Psycholinguistics Notes
What is Learning
Learning a language is usually a process of formal education where the educator uses formal
teaching methodology and gives the learners instructions facilitating their understanding of the
rules related to a particular language. When it comes to the teaching and learning process,
teachers focus more on emphasising the form of language rather than focusing on a particular
text. Therefore, when it comes to learning, the teacher can be seen busy explaining the grammar
rules to students while students are busy trying to comprehend those grammatical rules and
structures.
Learning, unlike acquiring, requires some conscious effort from the side of the learner.
Generally, learners are quite content when they get direct instructions. However, for someone to
be fluent in a language, the process of learning itself is not sufficient. For instance, if you are a
student learning French, you can learn the grammar rules and sentence patterns by conscious
learning inside a classroom, but you won’t be able to achieve mastery in the French language
unless you acquire more knowledge in French culture through subconscious reading and
listening.
What is Acquisition
Whether it is a child or an adult, anyone who is learning a new language first acquires sounds
and vocabulary and then the sentence patterns and structures. However, a formal learning
process will be provided to him only in a formal setting like a school. Unlike in learning, in
language acquisition, the children acquire words and sentence structures without any kind of
formal or informal instruction.
Moreover, children may acquire more than one first language. For example, children who grow
up in a house where parents speak only English language will acquire only English. However,
children who grow up in a bilingual household (say French and English) will learn both
languages.
For children learning their native language, linguistic competence develops in stages, from
babbling to one word to two word, then telegraphic speech. Babbling is now considered the
earliest form of language acquisition because infants will produce sounds based on what
language input they receive. One word sentences (holophrastic speech) are generally
monosyllabic in consonant-vowel clusters. During two word stage, there are no syntactic or
morphological markers, no inflections for plural or past tense, and pronouns are rare, but the
intonation contour extends over the whole utterance. Telegraphic speech lacks function words
and only carries the open class content words, so that the sentences sound like a telegram.
Language comprehension
Language comprehension refers to an individual's ability to understand the different elements of
spoken and written language. This capacity changes from childhood to adulthood. There are also
differing capacities between individuals. An example of language comprehension is the capacity
of a child to gradually understand the language of the people around them by simply listening to
people speak over a long period of time.
From the moment they are born, kids are exposed to all kinds of spoken language that helps them
Understand and make connections to written language years later.
Language Production
Language production is a concept in psycholinguistics that describes the stages of speech from
the initial mental concept to the spoken or written linguistic result. Simply put, it is the process
of communicating through language.
An example of language production at its base is simple. Picture a person thinking of an apple,
then using their mouth to physically sound out the word 'apple', then another person hearing this
and perceiving the sounds that make up the concept of 'apple', then they have the mental
representation of the apple. This is the process of language production.
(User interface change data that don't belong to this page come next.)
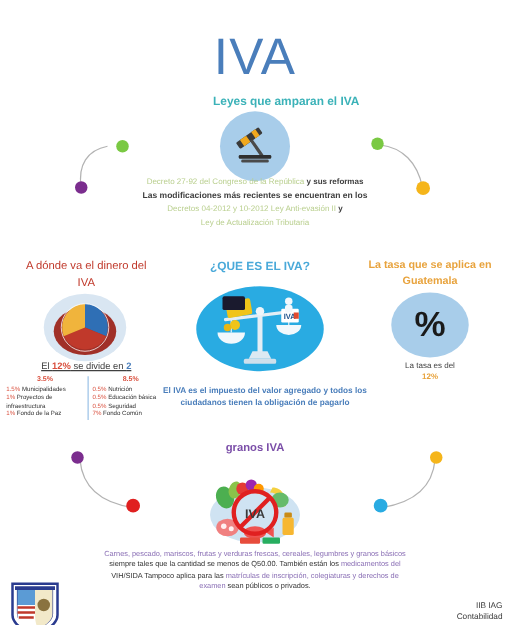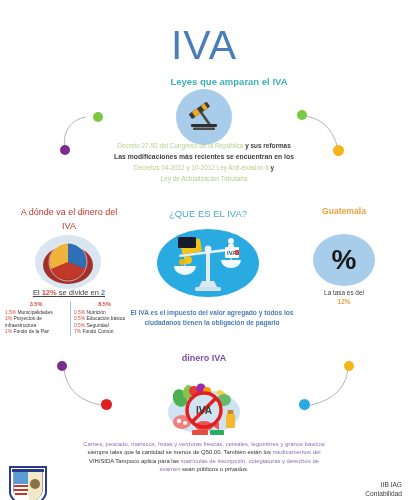"¿QUE ES EL IVA?" .what-head { font-weight: normal -> bold }
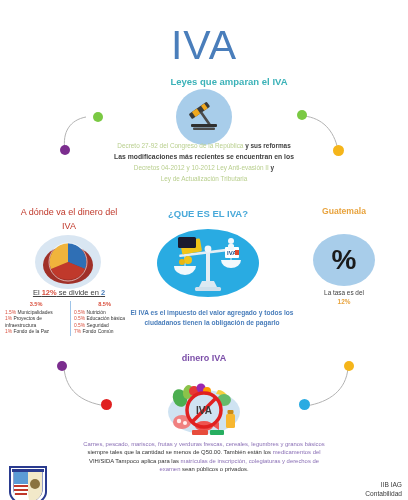"La tasa que se aplica" div { html: none -> <div>La tasa que se aplica en</div> }
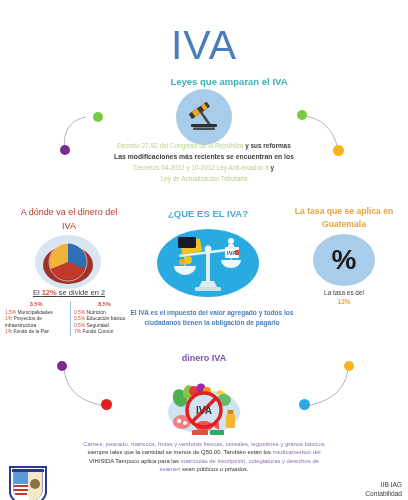"dinero IVA" div { text: dinero -> granos }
Language production processes can provide insight into how language comprehension works and
language typology—why languages tend to have certain characteristics more often than others.
Drawing on work in memory retrieval, motor planning, and serial order in action planning, the
Production-Distribution-Comprehension (PDC) account links work in the fields of language
production, typology, and comprehension: (1) faced with substantial computational burdens of
planning and producing utterances, language producers implicitly follow three biases in utterance
planning that promote word order choices that reduce these burdens, thereby improving
production fluency. (2) These choices, repeated over many utterances and individuals, shape the
distributions of utterance forms in language. The claim that language form stems in large degree
from producers' attempts to mitigate utterance planning difficulty is contrasted with alternative
accounts in which form is driven by language use more broadly, language acquisition processes,
or producers' attempts to create language forms that are easily understood by comprehenders. (3)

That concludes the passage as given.